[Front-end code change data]
━━━━━━━━━━

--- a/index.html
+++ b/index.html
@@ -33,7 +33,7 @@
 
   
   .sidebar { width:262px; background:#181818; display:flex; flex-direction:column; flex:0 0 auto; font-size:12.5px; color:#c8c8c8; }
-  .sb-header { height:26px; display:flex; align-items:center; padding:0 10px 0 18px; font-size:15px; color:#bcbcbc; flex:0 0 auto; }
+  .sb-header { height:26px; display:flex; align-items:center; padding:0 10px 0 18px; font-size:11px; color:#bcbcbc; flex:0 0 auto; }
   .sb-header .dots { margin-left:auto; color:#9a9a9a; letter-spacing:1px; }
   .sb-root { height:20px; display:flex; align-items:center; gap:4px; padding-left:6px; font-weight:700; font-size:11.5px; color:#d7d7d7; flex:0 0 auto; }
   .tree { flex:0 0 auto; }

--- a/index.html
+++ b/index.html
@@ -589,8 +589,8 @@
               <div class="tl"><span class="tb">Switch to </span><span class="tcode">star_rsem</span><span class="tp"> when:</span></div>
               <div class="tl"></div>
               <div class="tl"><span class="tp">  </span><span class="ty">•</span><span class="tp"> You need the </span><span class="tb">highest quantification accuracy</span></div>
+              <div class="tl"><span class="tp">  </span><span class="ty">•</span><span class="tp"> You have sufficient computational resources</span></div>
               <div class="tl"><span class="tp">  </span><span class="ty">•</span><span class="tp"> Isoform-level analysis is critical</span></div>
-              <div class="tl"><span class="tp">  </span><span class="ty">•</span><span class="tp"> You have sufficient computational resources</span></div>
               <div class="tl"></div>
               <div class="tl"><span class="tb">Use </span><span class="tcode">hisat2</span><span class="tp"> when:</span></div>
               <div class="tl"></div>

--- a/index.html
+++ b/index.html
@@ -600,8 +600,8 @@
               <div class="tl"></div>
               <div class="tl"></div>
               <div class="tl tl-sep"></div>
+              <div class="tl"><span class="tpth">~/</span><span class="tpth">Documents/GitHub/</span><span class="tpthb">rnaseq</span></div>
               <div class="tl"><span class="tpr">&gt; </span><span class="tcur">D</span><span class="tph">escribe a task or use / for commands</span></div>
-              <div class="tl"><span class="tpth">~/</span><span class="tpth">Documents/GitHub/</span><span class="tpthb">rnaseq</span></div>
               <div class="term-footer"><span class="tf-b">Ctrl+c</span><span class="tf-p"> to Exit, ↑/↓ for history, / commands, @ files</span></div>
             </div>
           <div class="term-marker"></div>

━━━━━━━━━━

-- Work to complete --
Please transcribe the records above in full, keeping every word.

-- Your solution --
--- a/index.html
+++ b/index.html
@@ -33,7 +33,7 @@
 
   
   .sidebar { width:262px; background:#181818; display:flex; flex-direction:column; flex:0 0 auto; font-size:12.5px; color:#c8c8c8; }
-  .sb-header { height:26px; display:flex; align-items:center; padding:0 10px 0 18px; font-size:15px; color:#bcbcbc; flex:0 0 auto; }
+  .sb-header { height:26px; display:flex; align-items:center; padding:0 10px 0 18px; font-size:11px; color:#bcbcbc; flex:0 0 auto; }
   .sb-header .dots { margin-left:auto; color:#9a9a9a; letter-spacing:1px; }
   .sb-root { height:20px; display:flex; align-items:center; gap:4px; padding-left:6px; font-weight:700; font-size:11.5px; color:#d7d7d7; flex:0 0 auto; }
   .tree { flex:0 0 auto; }

--- a/index.html
+++ b/index.html
@@ -589,8 +589,8 @@
               <div class="tl"><span class="tb">Switch to </span><span class="tcode">star_rsem</span><span class="tp"> when:</span></div>
               <div class="tl"></div>
               <div class="tl"><span class="tp">  </span><span class="ty">•</span><span class="tp"> You need the </span><span class="tb">highest quantification accuracy</span></div>
+              <div class="tl"><span class="tp">  </span><span class="ty">•</span><span class="tp"> You have sufficient computational resources</span></div>
               <div class="tl"><span class="tp">  </span><span class="ty">•</span><span class="tp"> Isoform-level analysis is critical</span></div>
-              <div class="tl"><span class="tp">  </span><span class="ty">•</span><span class="tp"> You have sufficient computational resources</span></div>
               <div class="tl"></div>
               <div class="tl"><span class="tb">Use </span><span class="tcode">hisat2</span><span class="tp"> when:</span></div>
               <div class="tl"></div>

--- a/index.html
+++ b/index.html
@@ -600,8 +600,8 @@
               <div class="tl"></div>
               <div class="tl"></div>
               <div class="tl tl-sep"></div>
+              <div class="tl"><span class="tpth">~/</span><span class="tpth">Documents/GitHub/</span><span class="tpthb">rnaseq</span></div>
               <div class="tl"><span class="tpr">&gt; </span><span class="tcur">D</span><span class="tph">escribe a task or use / for commands</span></div>
-              <div class="tl"><span class="tpth">~/</span><span class="tpth">Documents/GitHub/</span><span class="tpthb">rnaseq</span></div>
               <div class="term-footer"><span class="tf-b">Ctrl+c</span><span class="tf-p"> to Exit, ↑/↓ for history, / commands, @ files</span></div>
             </div>
           <div class="term-marker"></div>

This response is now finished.